The name Charford is derived from Cerdic’s Ford, which is mentioned in the Anglo-Saxon Chronicle. In the Chronicle, Cerdic is referred to as a Sixth Century Anglo-Saxon leader and founder of Wessex. These origins are disputed, as is his ethnicity: the name Cerdic is very possibly Brittonic rather than Anglo-Saxon. I think we can leave this to the historians to dispute. However, the story in the Chronicle goes that he fought native Briton forces at Cerdic’s Ford (i.e. at Charford) in 519CE [AD], and won. The more mythological telling of this tale, which is described by Joan, goes that the leader of the Britons was Ambrosius Aurelianus, who was killed at the Battle of Cerdic’s Ford with 5,000 of his men. Ambrosius, the legend says, was the father of King Arthur. Joan learned this story from the writing of John Richard de Capel Wise:
…Wise, from whom we got our information, does not say whether the prince [Ambrosius Aurelianus] was given burial or whether the victors left him where he fell. We rather hope they left him, because it is tremendous to think that here in this green valley King Arthur’s sire lies.Joan Begbie, Walking in the New Forest, 1934
It may be fanciful, but I too would like to think the mysteries of myth and legend lie beneath my footsteps as I walk through the water meadows.
In the end, the water meadows meet the road coming down from Downton. Here, I cross a bridge across the Avon (a sturdy concrete and metal-railed affair this time). There is a pair of Grey Wagtails bobbing and bowing at the water’s edge.
On the other side of the bridge, a footpath heads up to the pretty church of St Mary’s, Hale. I don’t go that way, instead turning right down Moot Lane, which is, here, on the Avon Valley Path, a long-distance walking route from Christchurch to Salisbury.
Back to Woodgreen
Moot Lane is quiet – I know it’s Sunday, but this is not a very busy road, so I never mind walking along its tarmac. To my left, the meadows of Hale Park are brimming with Daffodils, Wood Anemones and Primroses. On my right, not long before the southern end of Moot Lane, I greet an old friend. This is a tree, hollow, sawn off at its top, that stands sentinel over the Avon on its opposite (western) bank. A rope hangs from it and there’s a rope hanging from a tree on my side of the river, too. I wonder how many games of how many children this old Guardian of the Avon has seen in its long life?
When Moot Lane meets Hale Road, I turn off left, continuing along the Avon Valley Path. In the field ahead, a Thrush hops through the grass, and a Red Admiral butterfly – awoken by the sun from its winter sleep – flies by in dips and curves. After passing over a stile by a gate, the way follows roads and paths through the eastern edge of Woodgreen, and eventually I find myself back on the road to Castle Hill, where I started this walk. The trees of Godshill Wood whisper to me over the boundary fence, and flecks of light sparkle over the grass.

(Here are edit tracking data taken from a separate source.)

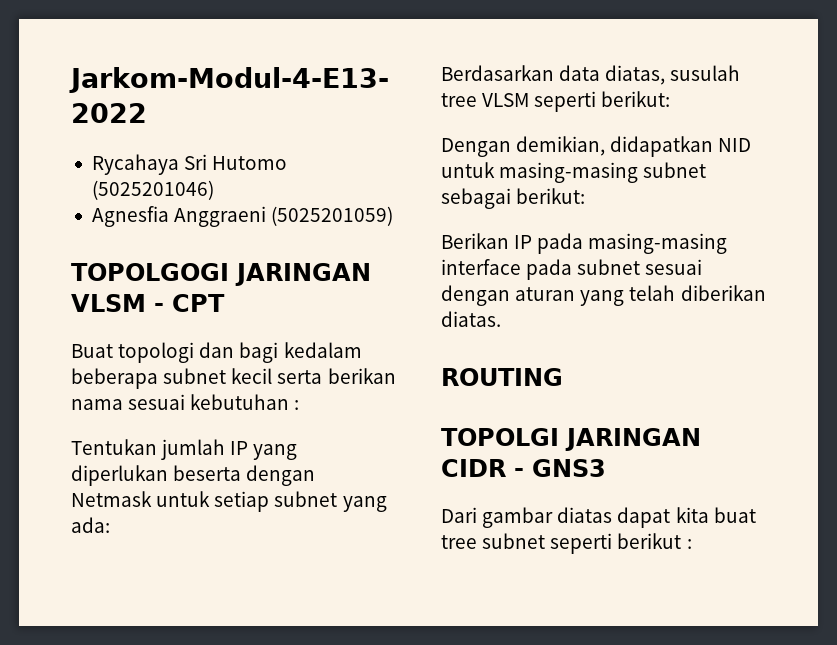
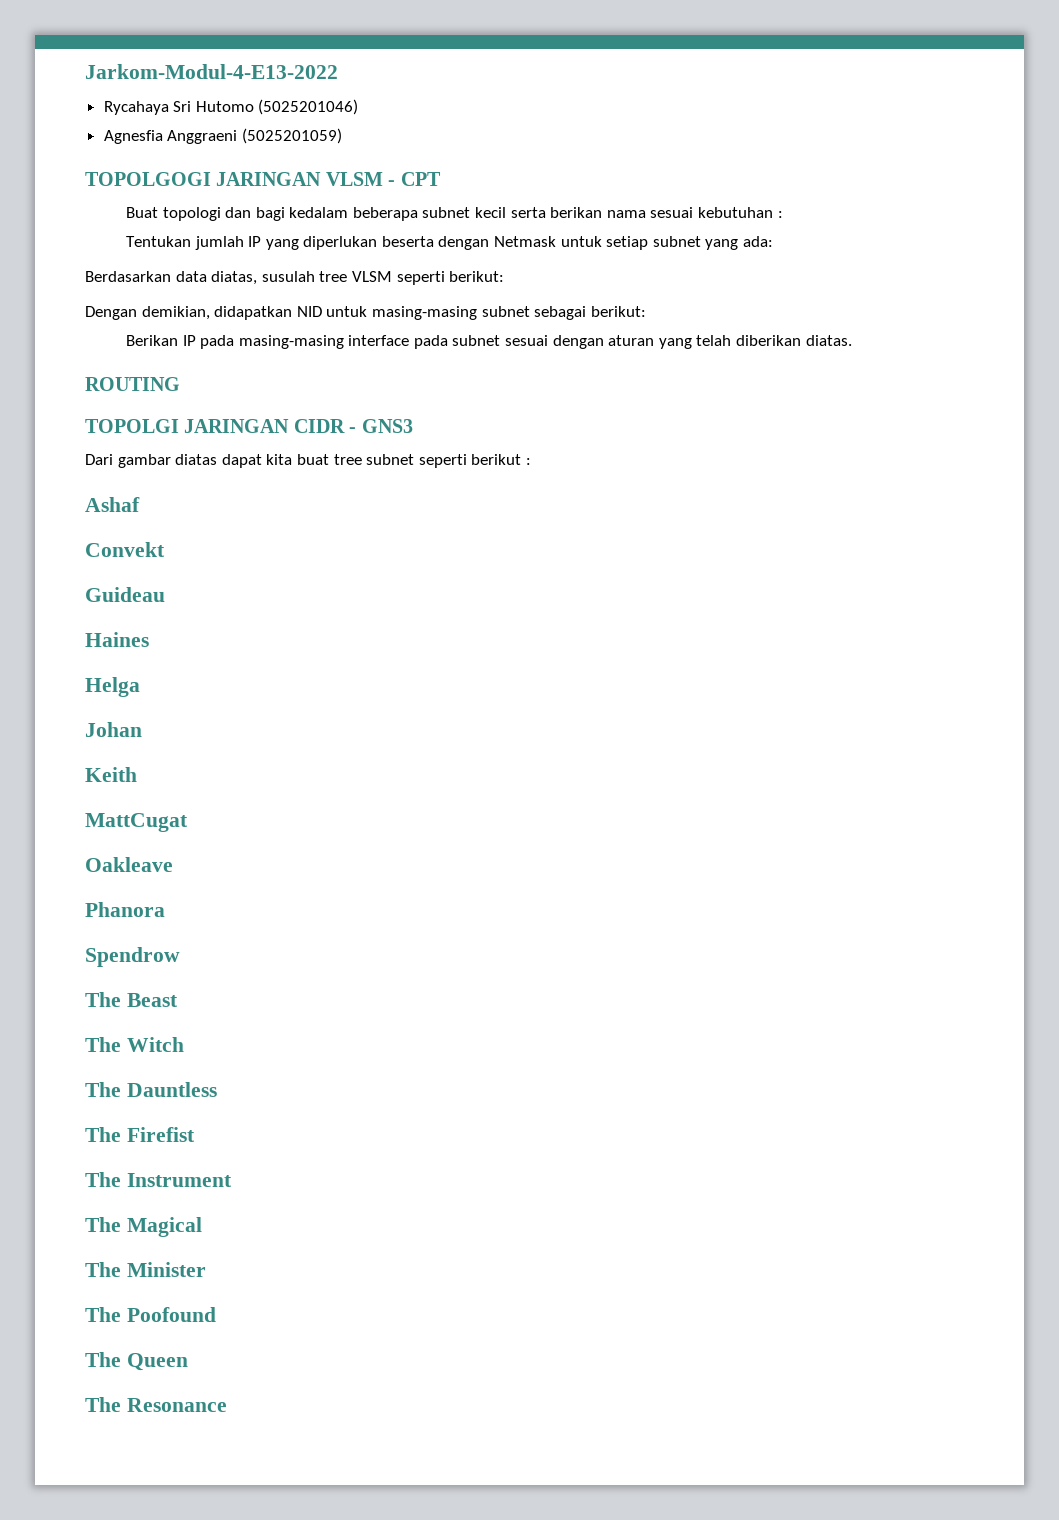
+ Ashaf
+ Convekt
+ Guideau
+ Haines
+ Helga
+ Johan
+ Keith
+ MattCugat
+ Oakleave
+ Phanora
+ Spendrow
+ The Beast
+ The Witch
+ The Dauntless
+ The Firefist
+ The Instrument
+ The Magical
+ The Minister
+ The Poofound
+ The Queen
+ The Resonance

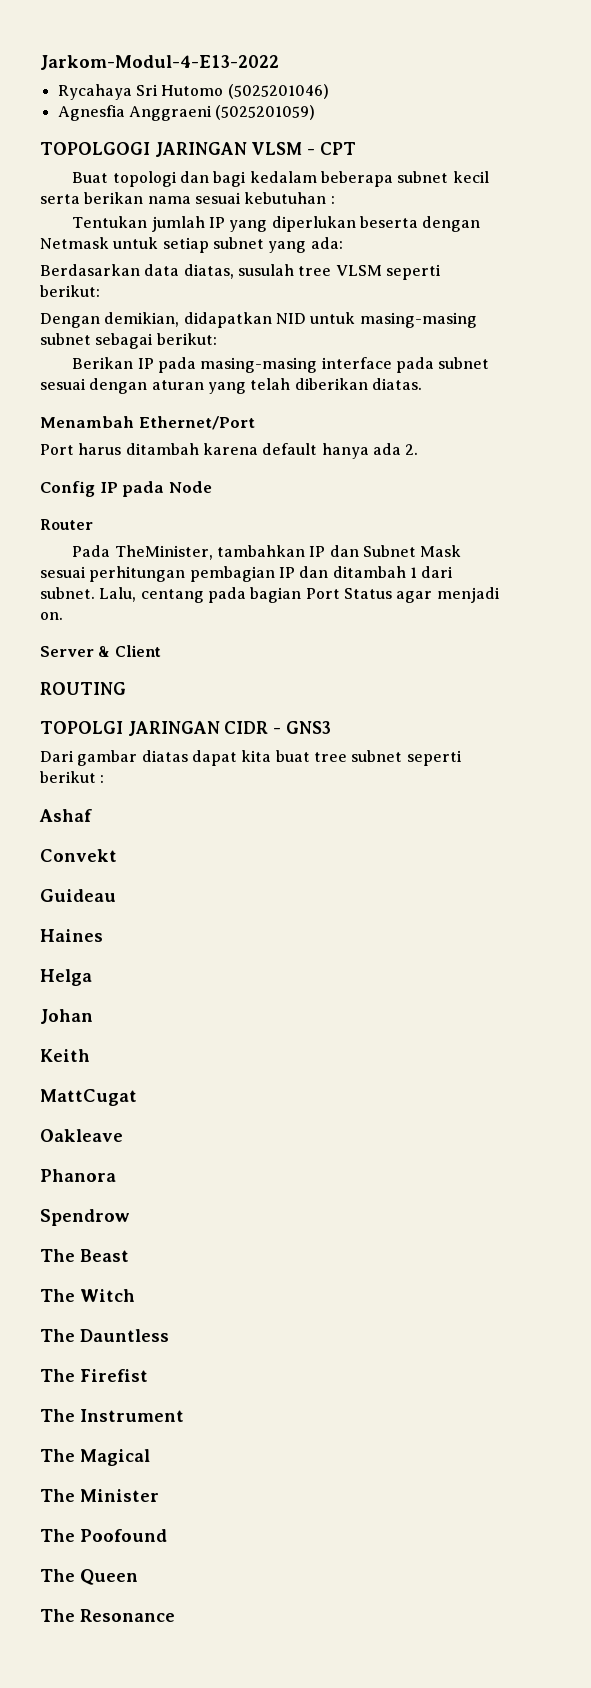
+ Menambah Ethernet/Port
+ Port harus ditambah karena default hanya ada 2.
+ Config IP pada Node
+ Router
+ Pada TheMinister, tambahkan IP dan Subnet Mask sesuai perhitungan pembagian IP dan ditambah 1 dari subnet. Lalu, centang pada bagian Port Status agar menjadi on.
+ Server & Client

At Castle Hill, I spend time lost in the view from this high place, reaching over the valley and chalk hills beyond. This has been a walk of woods, hedges, water meadows and a slow river meandering through the landscape, and of the creatures and plants that live there.
As I leave, a Chiffchaff calls. Chiffchaff chiffchaff. Come back, come back.
I’m going to be travelling in April, and I’ve decided to pause my walks with Joan, Bill and Mr Bundy until I return at the start of May. With spring bringing its annual awakening to the New Forest, I can’t wait to be walking with Joan and the dogs once more and sharing our time together with you here. See you all in May!